With billions of advertising dollars at stake, it’s hard to overstate the importance of reliable and accurate TV audience measurement. When the chief brand officer for the biggest advertising spender in the world starts using words and phrases like “crappy media supply chain,” “crazy,” “unbelievable,” “complicated,” “clean-up” and “transparency” to describe digital advertising measurement and standards, we need to think carefully about how we plan to use big data to measure traditional TV advertising.

The race is on to understand identity across both TV and digital, and when it comes to using big data to understand audiences, there is no such thing as perfect information. Whether you are pulling data from a data management platform (DMP), mobile devices or set-top boxes, all big data that is used for audience measurement needs to be scrutinized and calibrated using a verified truth-set purposefully built for audience measurement.
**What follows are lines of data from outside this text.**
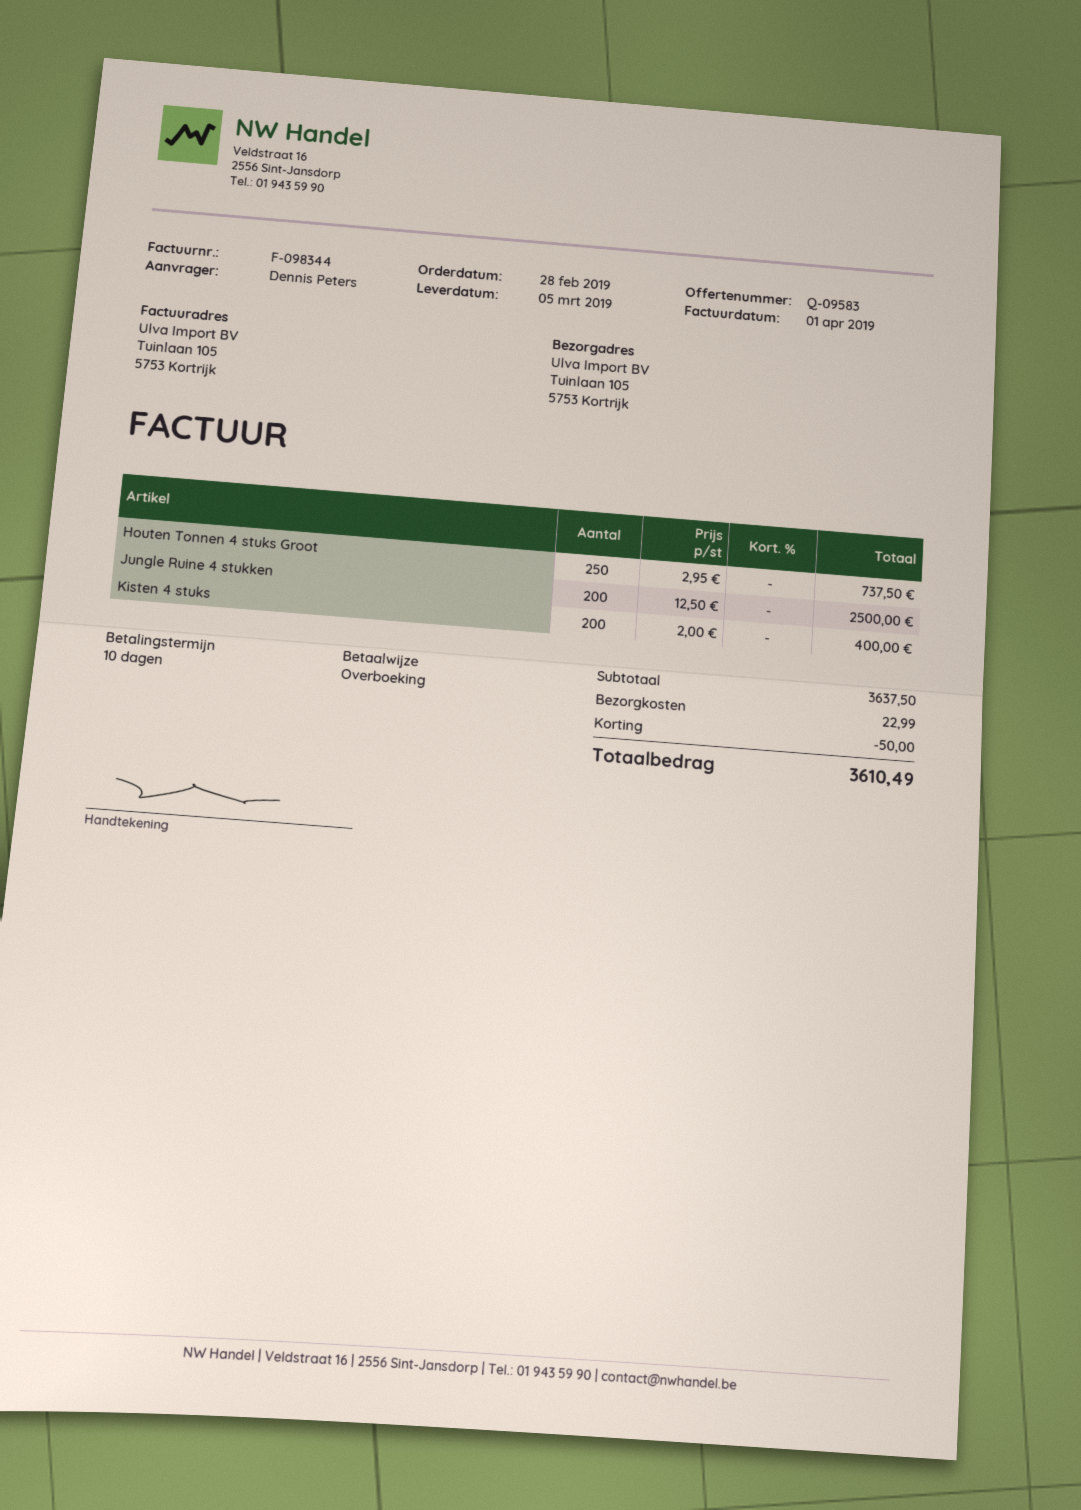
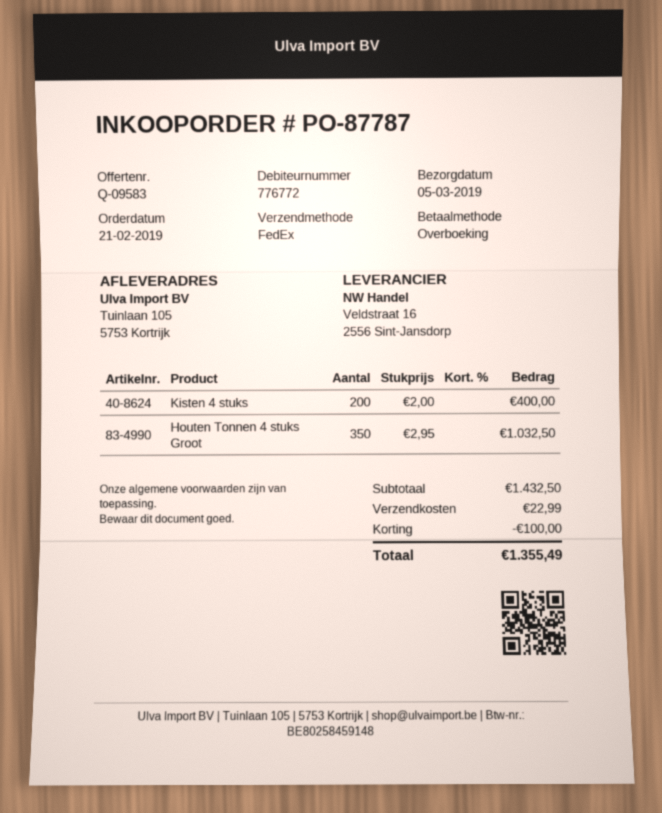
order date: 2019-02-28 -> 2019-02-21
Houten Tonnen 4 stuks Groot: 250 x 2.95 = 737.50 -> 350 x 2.95 = 1032.50
Jungle Ruine 4 stukken: 200 x 12.50 = 2500.00 -> none
subtotal: 3637.50 -> 1432.50
discount: 50.00 -> 100.00
total: 3610.49 -> 1355.49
We know poor quality data yields poor quality results, and insights are only as good as the underlying data on which they are based on. The biggest misconception today is that set-top box data represents the universe of actual TV viewing behavior. In reality, it’s far from it, and we must first ask ourselves if this data even represents true-person’s behavior.

Also: Survey: Consumers Uncomfortable With Smart TV Data Collection

Scale vs. Representation

Set-top box data is not census measurement. On average, a given measurement provider is only able to receive data from 40%-60% of a set-top-box provider’s footprint in a market. Our own research has shown that homes that return data and homes that do not return data also view television differently. For one station, homes that are not capable of returning data watched their programming four times more frequently than homes that are capable. The fact that there are millions of homes contributing to your ratings won’t matter if these differences are not accurately accounted for.
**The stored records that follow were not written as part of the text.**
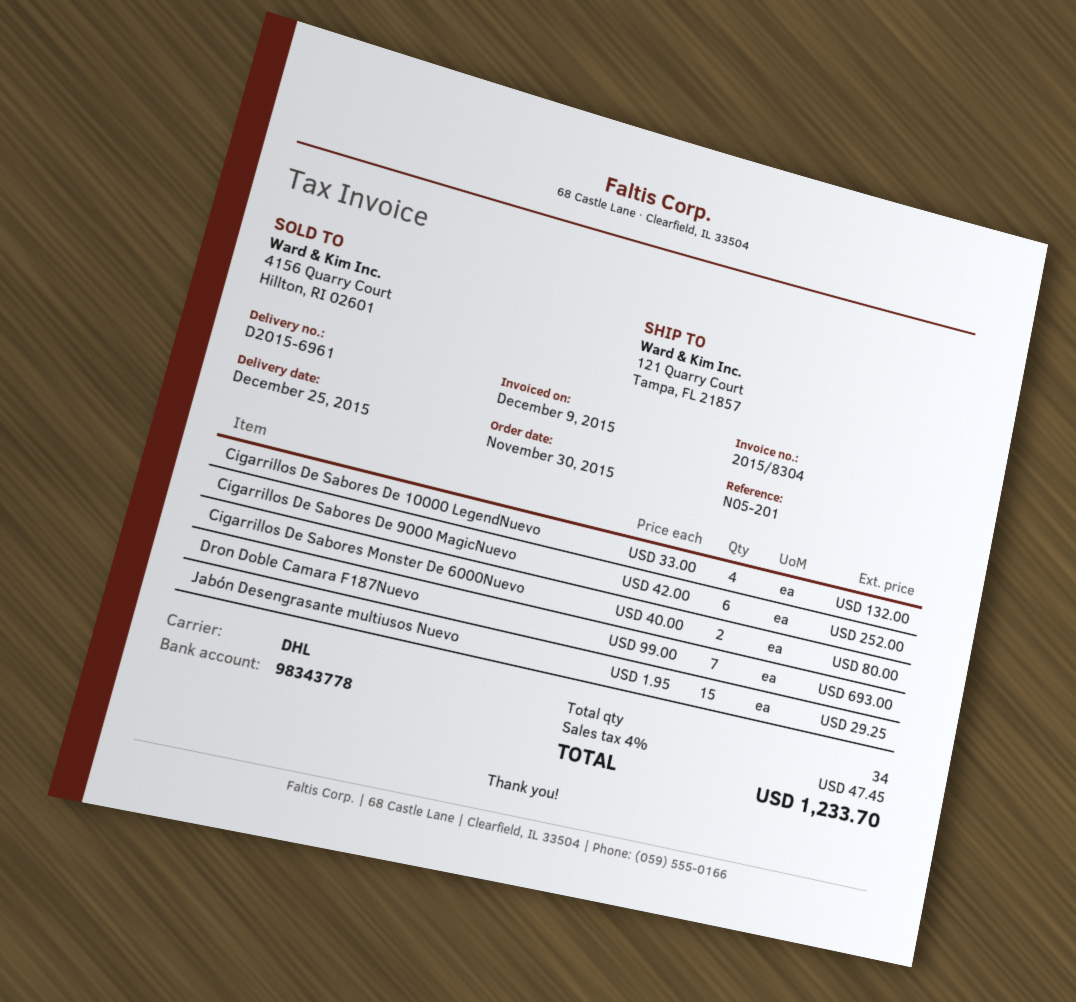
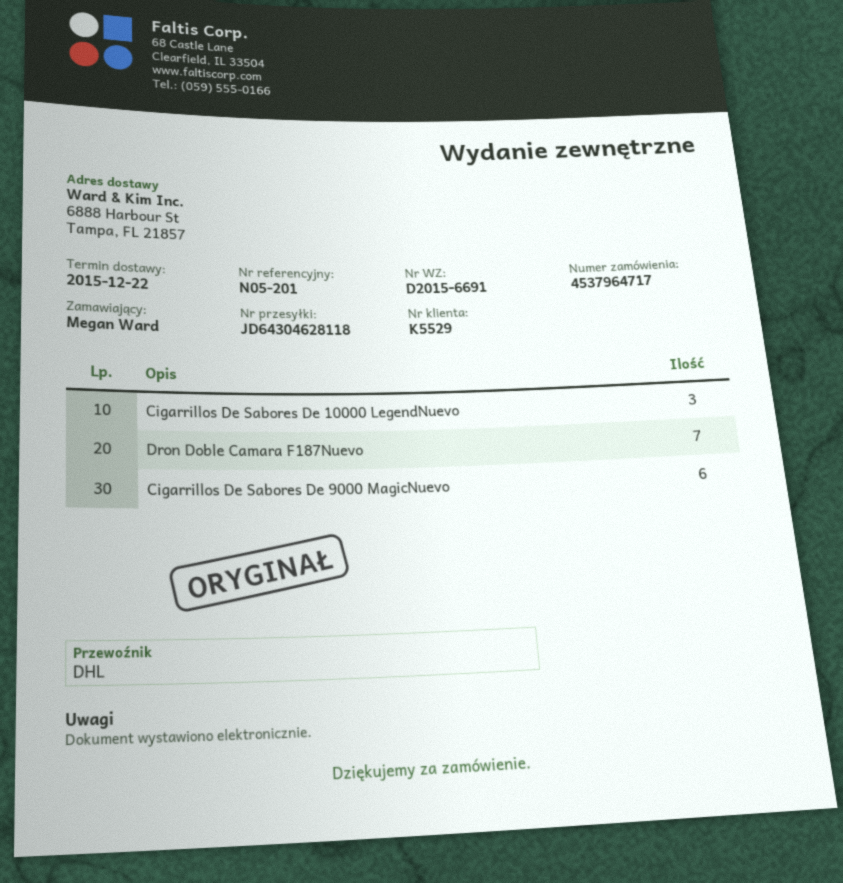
delivery note number: D2015-6961 -> D2015-6691
delivery date: 2015-12-25 -> 2015-12-22
ship to: 121 Quarry Court, Tampa, FL 21857 -> 6888 Harbour St, Tampa, FL 21857
Cigarrillos De Sabores De 10000 LegendNuevo: 4 -> 3
Cigarrillos De Sabores Monster De 6000Nuevo: 2 -> none
Jabón Desengrasante multiusos Nuevo: 15 -> none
In addition to set-top-box data not able to reflect its own complete viewer base, it also cannot accurately represent consumer viewing occurring across other cable, satellite or telco providers, as well as over-the-air (OTA) homes. Over-the-air homes can account for 10%-65% of a station’s audience for news and sports alone, depending on the network. And simply having a home in every zip code does not mean the ratings are representative or reflective of this growing, important viewing segment.

To provide an accurate competitive read of the market, all stations need to be represented. Two set-top box providers may represent no more than 10%-20% of the market and may not carry all stations in the market due to carriage agreements. In one TV market, the fifth rated station is not carried by either of two major national set-top box providers. If measurement is based on set-top-box data alone, how will this impact that station’s market rank and share? Incorporating direct in-market tuning measurement and panel-based calibrations is necessary to ensure measurement reflects all stations and cable networks, not just today, but ongoing.

Ensuring Accuracy

To overcome the bias, coverage gaps and inaccuracies of big data, set-top box data must be cleaned up. This means leveraging reliable, representative panel-based measurements to compare and contrast against data from set-top box providers and make necessary adjustments.

The first step in the cleanup effort is examining household characteristics. We know third parties can be very useful in assigning household characteristics to big data, but their data can be subject to inaccuracies. For example, a third-party demographic provider recently reported zero household characteristics for nearly 30% of households in their return path data footprint. In addition, when household characteristics are provided, in many cases, they are not accurate. In another example, households with persons 18-34 were correctly identified 60% of the time, and the designation of a two-person household was only correct 30% of the time.

The second step is comparing the tuning records of set-top box data with panel measurement. This helps determine if the time of events, including time-shifted viewing, and station assignments captured by set-top box data are correct. Nielsen has found that across all markets more than 25% of time-shifted viewing in the raw set-top box data was assigned to the incorrect station/network. In addition, in one example, 100% of time-shifted viewing was credited to the wrong programs. Both of these issues can cause major changes to a station's ratings and rankings if not fixed. Being able to continue to accurately reflect viewing audiences, whether Live, Live Same Day, or Live +X, is critical for buying of advertising.

Once household characteristics and tuning behaviors are compared, data deficiencies can be corrected and validated to reflect real audience estimates. This is not just a one-time effort—this is something that is critical and must be established as an ongoing process to ensure that the veracity of the ratings is never questioned.

Don't Whistle Past the Issues

No doubt, big data offers a wealth of information, but it’s only valuable to advertisers if it accurately reflects the actual viewing behaviors of the TV audience in each local market and nationally. To ensure set-top box data reflects true-person's behavior, it needs to be validated by high-quality panels that are purposely and expressly built for audience measurement, and coverage gaps from what set-top-box data does not accurately express need to be accurately accounted for.

As big data for TV measurement reaches sufficient quality and scale for deeper analyses, we can’t turn our heads from these serious issues. For advertisers to feel completely confident in TV audience ratings or audience-based buys that use set-top box data, the household and tuning data coming from these devices must be validated against true-person’s behavior. Fixing errors and correcting for biases is imperative in delivering reliable and truly accurate measurement.

In a $70 billion advertising ecosystem, accuracy counts.